/---

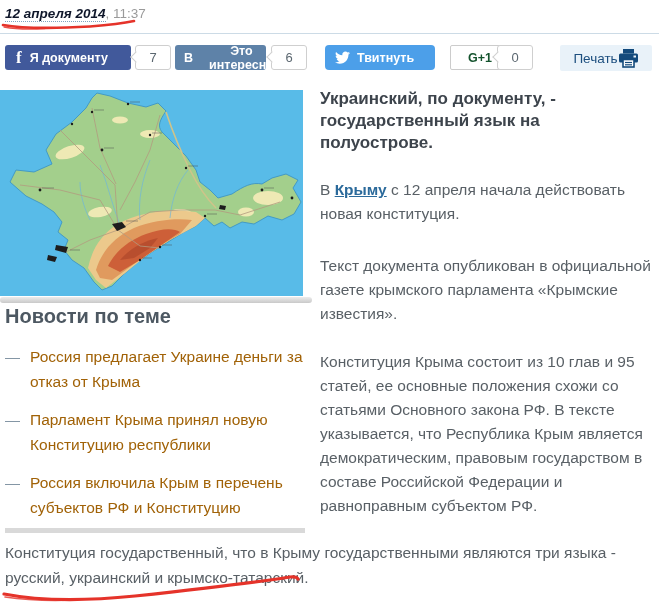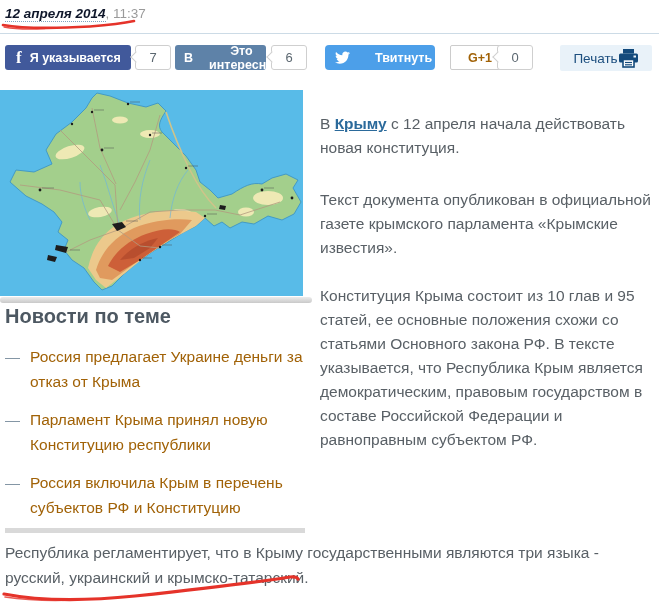--- a/index.html
+++ b/index.html
@@ -16,27 +16,27 @@
   
   .top-divider{position:absolute;left:0;top:33px;width:659px;height:1px;background:#ccdbe6;}
   
   .share-bar{position:absolute;left:0;top:45px;width:659px;height:26px;}
   .share-btn{position:absolute;top:0;height:25px;display:flex;align-items:center;border:none;border-radius:3px;color:#fff;font-family:inherit;font-size:12.5px;font-weight:bold;cursor:pointer;padding:0 10px;box-sizing:border-box;}
   .fb-btn{left:5px;width:126px;background:#41599b;}
   .fb-f{font-family:"Liberation Serif",serif;font-size:17px;font-weight:bold;margin:0 8px 0 1px;line-height:1;}
   .vk-btn{left:175px;width:91px;background:#5e82a8;font-weight:bold;padding:0 9px;}
   .vk-v{font-weight:bold;}
   .vk-sep{display:inline-block;width:1px;height:15px;background:rgba(255,255,255,.4);margin:0 8px;}
-  .tw-btn{left:325px;width:110px;background:#4c9fe9;border-radius:4px;gap:18px;}
+  .tw-btn{left:325px;width:110px;background:#4c9fe9;border-radius:4px;}
   .tw-bird{width:15px;height:13px;margin-right:7px;flex:none;}
   .count-bubble{position:absolute;top:0;height:23px;min-width:26px;background:#fff;border:1px solid #cfcfcf;border-radius:3px;color:#5b6770;font-size:13px;display:flex;align-items:center;justify-content:center;padding:0 4px;}
   .count-bubble::before{content:"";position:absolute;left:-4px;top:7px;width:7px;height:7px;background:#fff;border-left:1px solid #cfcfcf;border-bottom:1px solid #cfcfcf;transform:rotate(45deg);}
   .fb-count{left:135px;}
   .vk-count{left:271px;}
-  .gp-btn{left:450px;width:60px;background:#fff;border:1px solid #ccc;border-radius:2px;color:#a16207;font-weight:bold;justify-content:center;padding:0 6px;}
+  .gp-btn{left:450px;width:60px;background:#fff;border:1px solid #ccc;border-radius:2px;color:#14532d;font-weight:bold;justify-content:center;padding:0 6px;}
   .gp-count{left:497px;}
   .print-btn{position:absolute;left:560px;top:0;width:92px;height:26px;background:#e9f2f9;border:none;border-radius:2px;display:flex;align-items:center;justify-content:center;cursor:pointer;font-family:inherit;}
   .print-label{color:#1d4f7f;font-size:13.5px;}
   
   .map-wrap{position:absolute;left:0;top:90px;width:303px;height:206px;}
   .map-scrollbar{position:absolute;left:0;top:297px;width:312px;height:6px;background:linear-gradient(#ececec,#c9c9c9);border-radius:3px;}
   .related{position:absolute;left:5px;top:305px;width:305px;}
   .related-heading{margin:0;font-size:20px;font-weight:bold;color:#4d5862;}
   .rel-list{margin:16px 0 0 0;padding:0;list-style:none;}
   .rel-item{display:flex;margin-bottom:13px;}
@@ -66,21 +66,21 @@
     <path d="M3,10 C20,13 55,13.5 90,11.5 C110,10 125,8 134,6" fill="none" stroke="#e5332a" stroke-width="2.6" stroke-linecap="round"></path>
     <path d="M4,12 C15,14 30,14.5 45,13.5" fill="none" stroke="#e5332a" stroke-width="1.4" stroke-linecap="round" opacity="0.85"></path>
   </svg>
 
   <div class="top-divider"></div>
 
   <div class="share-bar">
 
     <button class="share-btn fb-btn">
       <span class="fb-f">f</span>
-      <span>Я указывается</span>
+      <span>Я документу</span>
     </button>
     <div class="count-bubble fb-count">7</div>
 
     <button class="share-btn vk-btn">
       <span class="vk-v">В</span>
       <span class="vk-sep"></span>
       <span>Это интересно</span>
     </button>
     <div class="count-bubble vk-count">6</div>
 
@@ -207,26 +207,27 @@
         <a class="rel-link">Парламент Крыма принял новую Конституцию республики</a>
       </li>
       <li class="rel-item">
         <span class="rel-dash">—</span>
         <a class="rel-link">Россия включила Крым в перечень субъектов РФ и Конституцию</a>
       </li>
     </ul>
   </div>
 
   <div class="article">
+    <h1 class="article-title">Украинский, по документу, - государственный язык на полуострове.</h1>
     <p class="p-lead"><span>В </span><a class="inline-link">Крыму</a><span> с 12 апреля начала действовать новая конституция.</span></p>
     <p class="p-2">Текст документа опубликован в официальной газете крымского парламента «Крымские известия».</p>
     <p class="p-3">Конституция Крыма состоит из 10 глав и 95 статей, ее основные положения схожи со статьями Основного закона РФ. В тексте указывается, что Республика Крым является демократическим, правовым государством в составе Российской Федерации и равноправным субъектом РФ.</p>
   </div>
 
   <div class="bottom-bar"></div>
-  <p class="footer-text"><span>Республика регламентирует, что в Крыму государственными являются три языка -</span><br><span>русский, украинский и крымско-татарский.</span></p>
+  <p class="footer-text"><span>Конституция государственный, что в Крыму государственными являются три языка -</span><br><span>русский, украинский и крымско-татарский.</span></p>
 
   <svg class="red-annot" style="left:0;top:568px;" width="340" height="40" viewBox="0 0 340 40">
     <path d="M4,26 C40,33 85,33 135,28 C190,22 245,16 290,9 C294,8.5 297,9 298,11" fill="none" stroke="#e5332a" stroke-width="3.2" stroke-linecap="round"></path>
     <path d="M5,29 C25,32 50,33 75,32" fill="none" stroke="#e5332a" stroke-width="1.6" stroke-linecap="round" opacity="0.8"></path>
   </svg>
 
 </div>
 
 </body></html>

\---

Aim of the exercise: Take the preceding listing and transcribe it exactly, skipping the pictures.

Exercise answer:
--- a/index.html
+++ b/index.html
@@ -16,27 +16,27 @@
   
   .top-divider{position:absolute;left:0;top:33px;width:659px;height:1px;background:#ccdbe6;}
   
   .share-bar{position:absolute;left:0;top:45px;width:659px;height:26px;}
   .share-btn{position:absolute;top:0;height:25px;display:flex;align-items:center;border:none;border-radius:3px;color:#fff;font-family:inherit;font-size:12.5px;font-weight:bold;cursor:pointer;padding:0 10px;box-sizing:border-box;}
   .fb-btn{left:5px;width:126px;background:#41599b;}
   .fb-f{font-family:"Liberation Serif",serif;font-size:17px;font-weight:bold;margin:0 8px 0 1px;line-height:1;}
   .vk-btn{left:175px;width:91px;background:#5e82a8;font-weight:bold;padding:0 9px;}
   .vk-v{font-weight:bold;}
   .vk-sep{display:inline-block;width:1px;height:15px;background:rgba(255,255,255,.4);margin:0 8px;}
-  .tw-btn{left:325px;width:110px;background:#4c9fe9;border-radius:4px;gap:18px;}
+  .tw-btn{left:325px;width:110px;background:#4c9fe9;border-radius:4px;}
   .tw-bird{width:15px;height:13px;margin-right:7px;flex:none;}
   .count-bubble{position:absolute;top:0;height:23px;min-width:26px;background:#fff;border:1px solid #cfcfcf;border-radius:3px;color:#5b6770;font-size:13px;display:flex;align-items:center;justify-content:center;padding:0 4px;}
   .count-bubble::before{content:"";position:absolute;left:-4px;top:7px;width:7px;height:7px;background:#fff;border-left:1px solid #cfcfcf;border-bottom:1px solid #cfcfcf;transform:rotate(45deg);}
   .fb-count{left:135px;}
   .vk-count{left:271px;}
-  .gp-btn{left:450px;width:60px;background:#fff;border:1px solid #ccc;border-radius:2px;color:#a16207;font-weight:bold;justify-content:center;padding:0 6px;}
+  .gp-btn{left:450px;width:60px;background:#fff;border:1px solid #ccc;border-radius:2px;color:#14532d;font-weight:bold;justify-content:center;padding:0 6px;}
   .gp-count{left:497px;}
   .print-btn{position:absolute;left:560px;top:0;width:92px;height:26px;background:#e9f2f9;border:none;border-radius:2px;display:flex;align-items:center;justify-content:center;cursor:pointer;font-family:inherit;}
   .print-label{color:#1d4f7f;font-size:13.5px;}
   
   .map-wrap{position:absolute;left:0;top:90px;width:303px;height:206px;}
   .map-scrollbar{position:absolute;left:0;top:297px;width:312px;height:6px;background:linear-gradient(#ececec,#c9c9c9);border-radius:3px;}
   .related{position:absolute;left:5px;top:305px;width:305px;}
   .related-heading{margin:0;font-size:20px;font-weight:bold;color:#4d5862;}
   .rel-list{margin:16px 0 0 0;padding:0;list-style:none;}
   .rel-item{display:flex;margin-bottom:13px;}
@@ -66,21 +66,21 @@
     <path d="M3,10 C20,13 55,13.5 90,11.5 C110,10 125,8 134,6" fill="none" stroke="#e5332a" stroke-width="2.6" stroke-linecap="round"></path>
     <path d="M4,12 C15,14 30,14.5 45,13.5" fill="none" stroke="#e5332a" stroke-width="1.4" stroke-linecap="round" opacity="0.85"></path>
   </svg>
 
   <div class="top-divider"></div>
 
   <div class="share-bar">
 
     <button class="share-btn fb-btn">
       <span class="fb-f">f</span>
-      <span>Я указывается</span>
+      <span>Я документу</span>
     </button>
     <div class="count-bubble fb-count">7</div>
 
     <button class="share-btn vk-btn">
       <span class="vk-v">В</span>
       <span class="vk-sep"></span>
       <span>Это интересно</span>
     </button>
     <div class="count-bubble vk-count">6</div>
 
@@ -207,26 +207,27 @@
         <a class="rel-link">Парламент Крыма принял новую Конституцию республики</a>
       </li>
       <li class="rel-item">
         <span class="rel-dash">—</span>
         <a class="rel-link">Россия включила Крым в перечень субъектов РФ и Конституцию</a>
       </li>
     </ul>
   </div>
 
   <div class="article">
+    <h1 class="article-title">Украинский, по документу, - государственный язык на полуострове.</h1>
     <p class="p-lead"><span>В </span><a class="inline-link">Крыму</a><span> с 12 апреля начала действовать новая конституция.</span></p>
     <p class="p-2">Текст документа опубликован в официальной газете крымского парламента «Крымские известия».</p>
     <p class="p-3">Конституция Крыма состоит из 10 глав и 95 статей, ее основные положения схожи со статьями Основного закона РФ. В тексте указывается, что Республика Крым является демократическим, правовым государством в составе Российской Федерации и равноправным субъектом РФ.</p>
   </div>
 
   <div class="bottom-bar"></div>
-  <p class="footer-text"><span>Республика регламентирует, что в Крыму государственными являются три языка -</span><br><span>русский, украинский и крымско-татарский.</span></p>
+  <p class="footer-text"><span>Конституция государственный, что в Крыму государственными являются три языка -</span><br><span>русский, украинский и крымско-татарский.</span></p>
 
   <svg class="red-annot" style="left:0;top:568px;" width="340" height="40" viewBox="0 0 340 40">
     <path d="M4,26 C40,33 85,33 135,28 C190,22 245,16 290,9 C294,8.5 297,9 298,11" fill="none" stroke="#e5332a" stroke-width="3.2" stroke-linecap="round"></path>
     <path d="M5,29 C25,32 50,33 75,32" fill="none" stroke="#e5332a" stroke-width="1.6" stroke-linecap="round" opacity="0.8"></path>
   </svg>
 
 </div>
 
 </body></html>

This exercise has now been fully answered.